Dynamic Prompt Overrides — 7 customizable prompt slots with 4-tier resolution: user → mode → org → default.
| Slot | Purpose |
|---|---|
identity |
Who BT Servant is |
methodology |
Teaching framework |
tool_guidance |
How to use MCP tools |
instructions |
General behavioral instructions |
client_instructions |
Platform-specific response style (e.g., WhatsApp conciseness) |
memory_instructions |
How to use persistent memory |
closing |
Closing behavioral rules |
Prompt override text supports {{version}} as a template variable, replaced at runtime with the current worker version.

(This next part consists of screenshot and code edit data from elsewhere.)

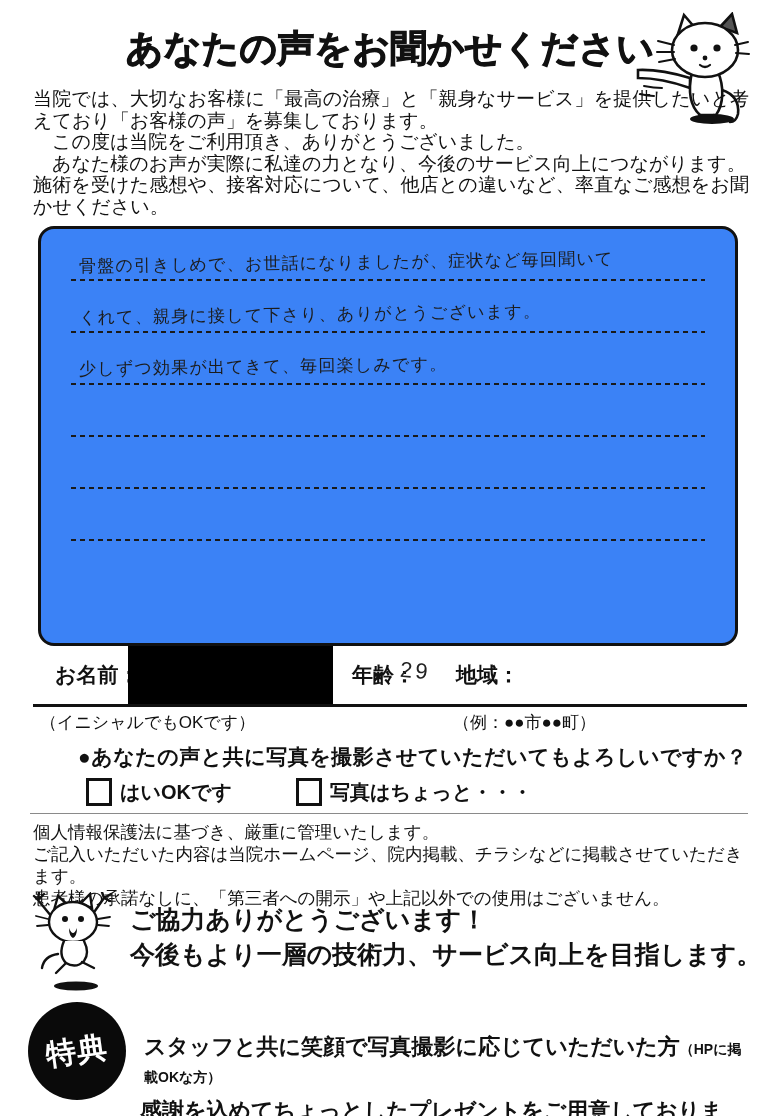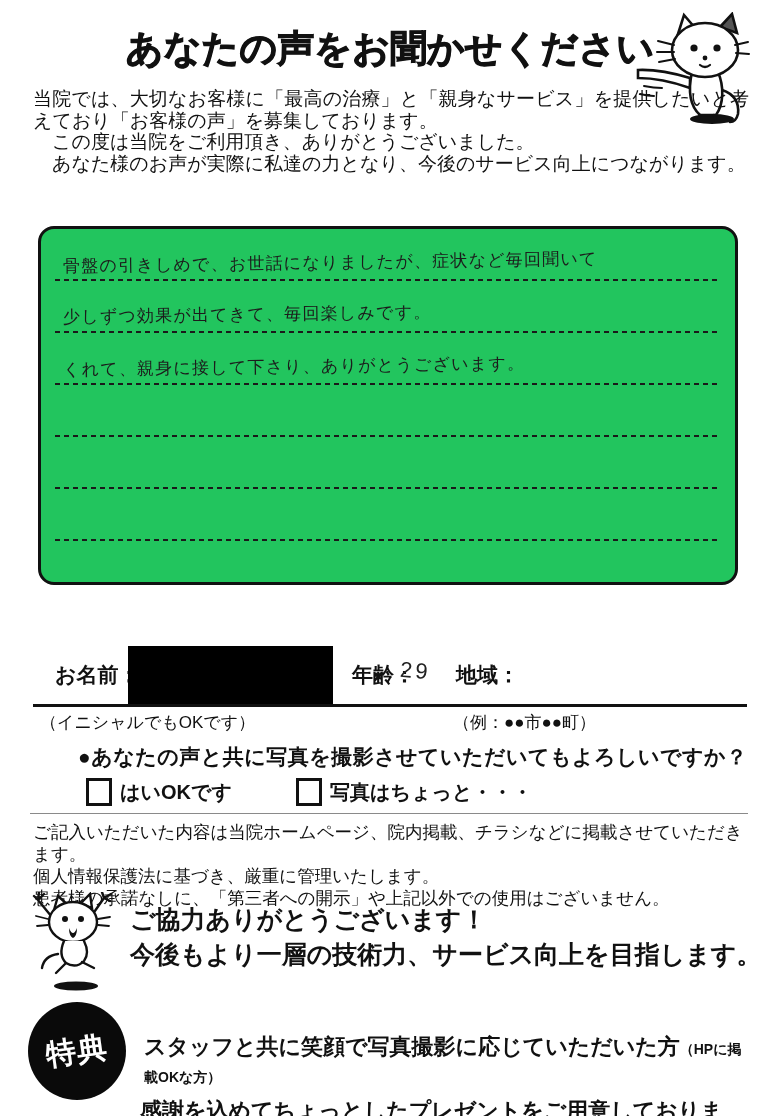--- a/index.html
+++ b/index.html
@@ -105,6 +105,7 @@
     <p>当院では、大切なお客様に「最高の治療」と「親身なサービス」を提供したいと考えており「お客様の声」を募集しております。</p>
     <p>　この度は当院をご利用頂き、ありがとうございました。</p>
     <p>　あなた様のお声が実際に私達の力となり、今後のサービス向上につながります。</p>
+    <p>施術を受けた感想や、接客対応について、他店との違いなど、率直なご感想をお聞かせください。</p>
   </div>
 
   <div class="fbox">

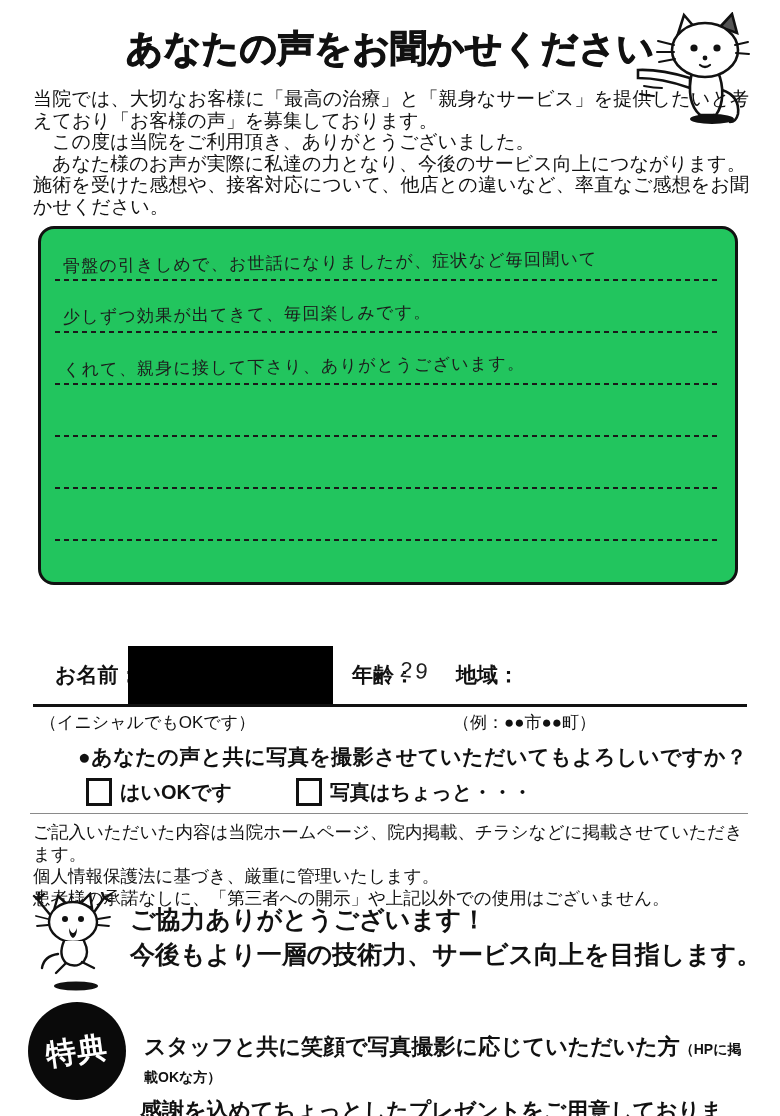--- a/index.html
+++ b/index.html
@@ -21,9 +21,9 @@
   .intro p{margin:0;text-align:justify;}
   
   .fbox{
-    position:absolute;left:38px;top:226px;width:700px;height:359px;
+    position:absolute;left:38px;top:226px;width:700px;height:420px;
     border:3px solid #111;border-radius:16px;box-sizing:border-box;
-    padding:0 12px;background:#22c55e;
+    padding:0 28px;background:#3b82f6;
   }
   .frow{position:relative;height:52px;}
   .hand{

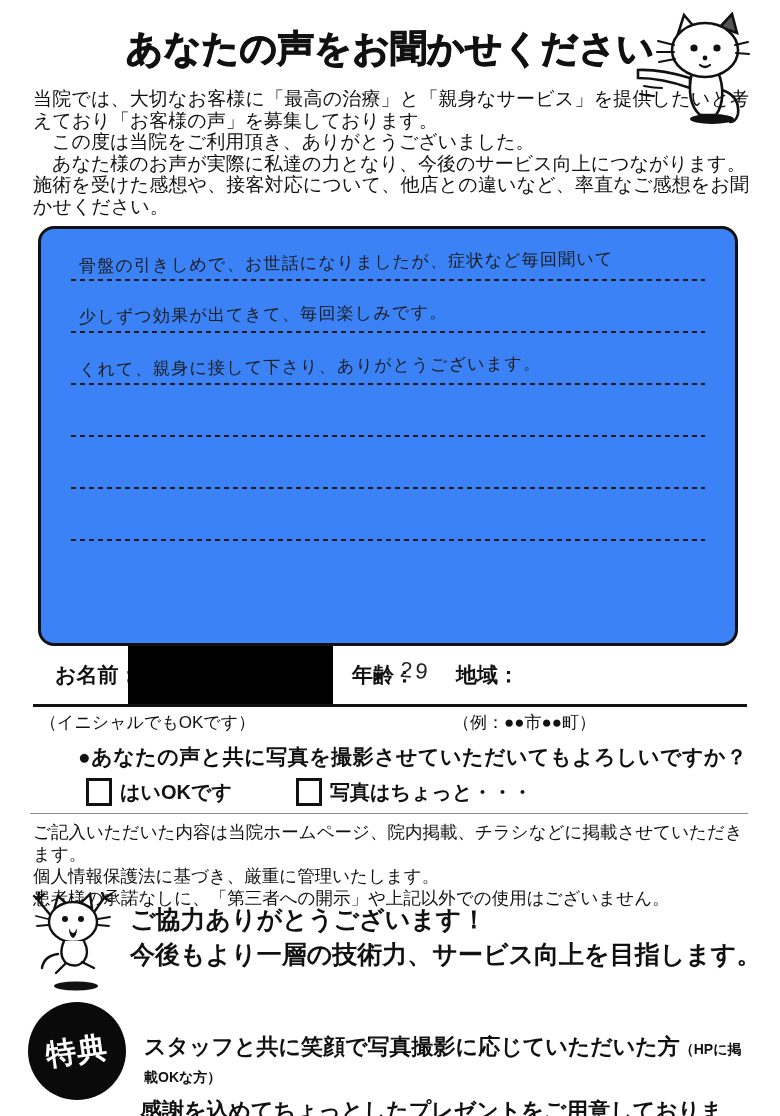--- a/index.html
+++ b/index.html
@@ -114,11 +114,11 @@
       <div class="dash"></div>
     </div>
     <div class="frow">
+      <span class="hand">くれて、親身に接して下さり、ありがとうございます。</span>
+      <div class="dash"></div>
+    </div>
+    <div class="frow">
       <span class="hand">少しずつ効果が出てきて、毎回楽しみです。</span>
-      <div class="dash"></div>
-    </div>
-    <div class="frow">
-      <span class="hand">くれて、親身に接して下さり、ありがとうございます。</span>
       <div class="dash"></div>
     </div>
     <div class="frow">

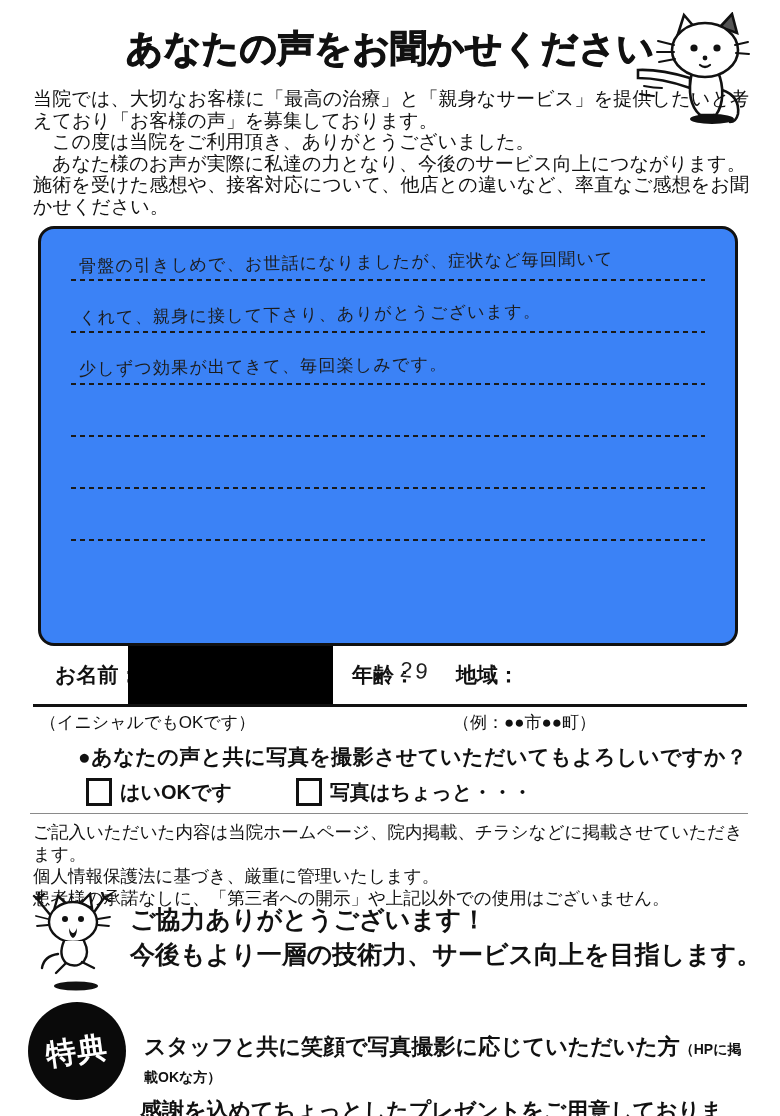--- a/index.html
+++ b/index.html
@@ -153,8 +153,8 @@
   <div class="rule2"></div>
 
   <div class="privacy">
+    <p>個人情報保護法に基づき、厳重に管理いたします。</p>
     <p>ご記入いただいた内容は当院ホームページ、院内掲載、チラシなどに掲載させていただきます。</p>
-    <p>個人情報保護法に基づき、厳重に管理いたします。</p>
     <p>患者様の承諾なしに、「第三者への開示」や上記以外での使用はございません。</p>
   </div>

Audio Pipeline — When a user sends an audio message (message_type: 'audio'), the worker transcribes it using Whisper (@cf/openai/whisper-large-v3-turbo via Workers AI), processes the transcribed text through the normal Claude orchestration, then auto-generates a spoken response using OpenAI's gpt-4o-mini-tts. TTS audio is stored in R2 and served via /api/v1/audio/*. TTS failure is non-fatal — the text response is always returned.
| Constraint | Value |
|---|---|
| Max audio input size | 25 MB |
| Supported audio formats | ogg, mp3, wav, webm, flac, m4a |
| Max TTS input | 10,000 characters (truncated beyond) |
| TTS output format | OGG/Opus |
| TTS model | gpt-4o-mini-tts |
| TTS voice | ash |
| Tool | Purpose |
|---|---|
execute_code |
Run JavaScript in QuickJS sandbox with MCP tool access |
get_tool_definitions |
Get full JSON schemas for MCP tools before using them |
read_memory |
Read a section from the user's persistent memory |
update_memory |
Write/update a section of the user's persistent memory |
list_modes |
List available prompt modes for the current org |
switch_mode |
Switch the user's active prompt mode |
All /api/* routes require a Bearer token in the Authorization header.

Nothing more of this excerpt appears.